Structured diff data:
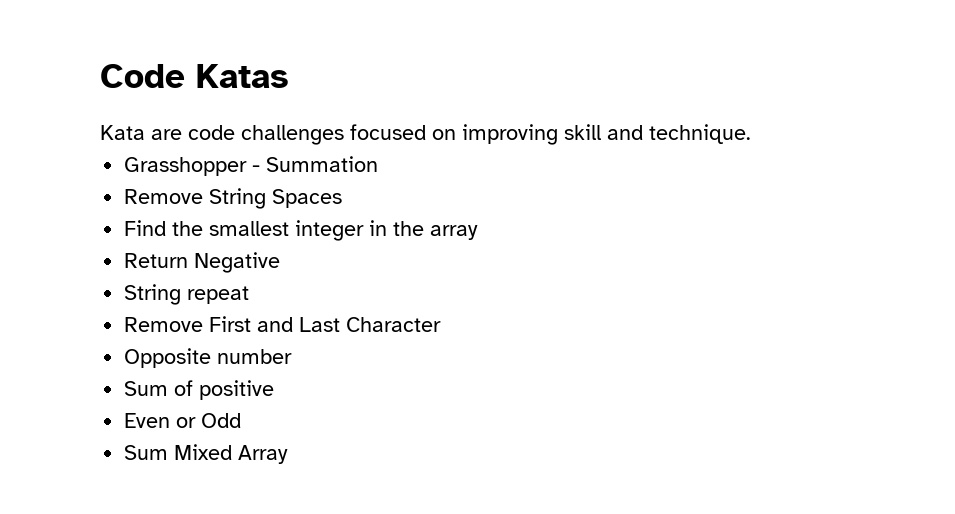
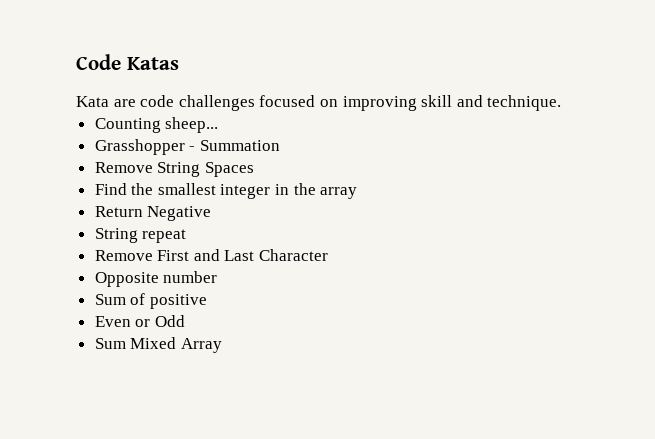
(751, 134) none -> [94,117,219,133] // Counting sheep...

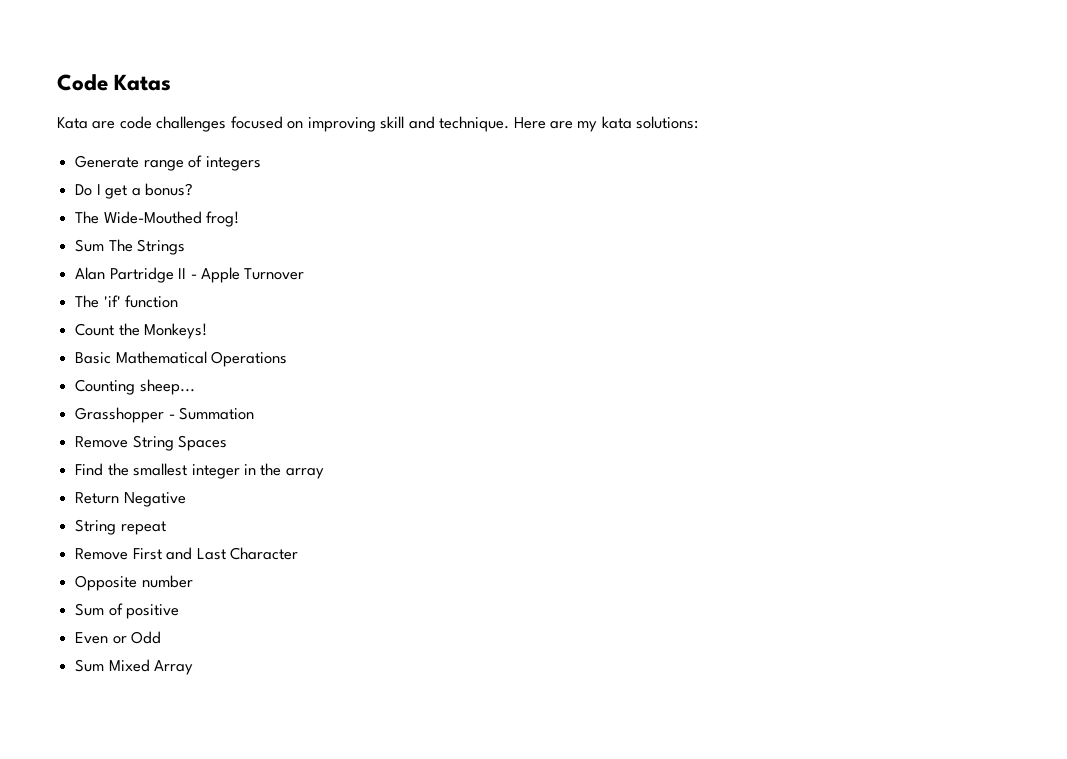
(562, 103) none -> [513,116,699,132] [75,155,261,171] [75,183,193,199] [75,211,240,227] [75,239,186,255] [75,267,305,283] [75,295,179,308] [75,323,208,339] [75,351,288,367] Here are my kata solutions: // Generate range of integers // Do I get a bonus? // The Wide-Mouthed frog! // Sum The Strings // Alan Partridge II - Apple Turnover // The 'if' function // Count the Monkeys! // Basic Mathematical Operations

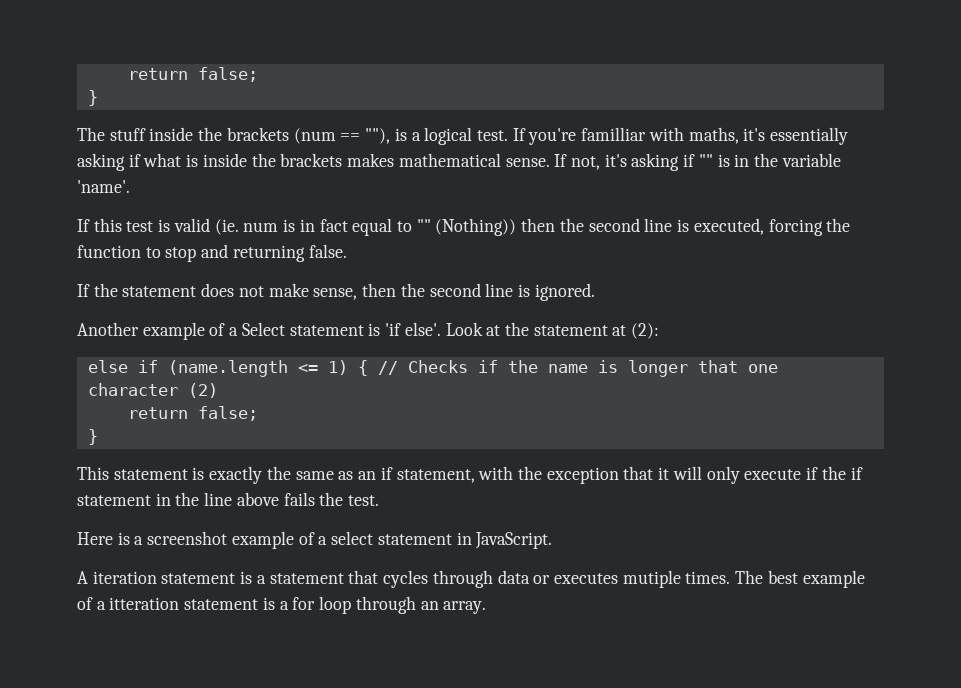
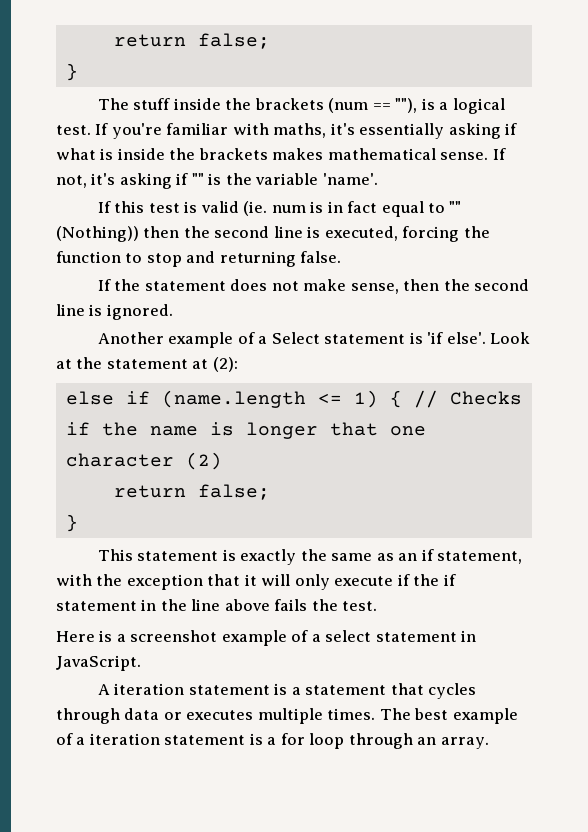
[581,127,647,141] familliar -> [166,123,229,135] familiar
[734,154,750,167] in -> (222, 179) none
[622,570,681,588] mutiple -> [257,708,323,724] multiple
[109,597,180,610] itteration -> [89,733,160,745] iteration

Instructions for the task — In the records above, some lines hold the word "none"; copy each such line.

Response area —
(751, 134) none -> [94,117,219,133] // Counting sheep...
(562, 103) none -> [513,116,699,132] [75,155,261,171] [75,183,193,199] [75,211,240,227] [75,239,186,255] [75,267,305,283] [75,295,179,308] [75,323,208,339] [75,351,288,367] Here are my kata solutions: // Generate range of integers // Do I get a bonus? // The Wide-Mouthed frog! // Sum The Strings // Alan Partridge II - Apple Turnover // The 'if' function // Count the Monkeys! // Basic Mathematical Operations
[734,154,750,167] in -> (222, 179) none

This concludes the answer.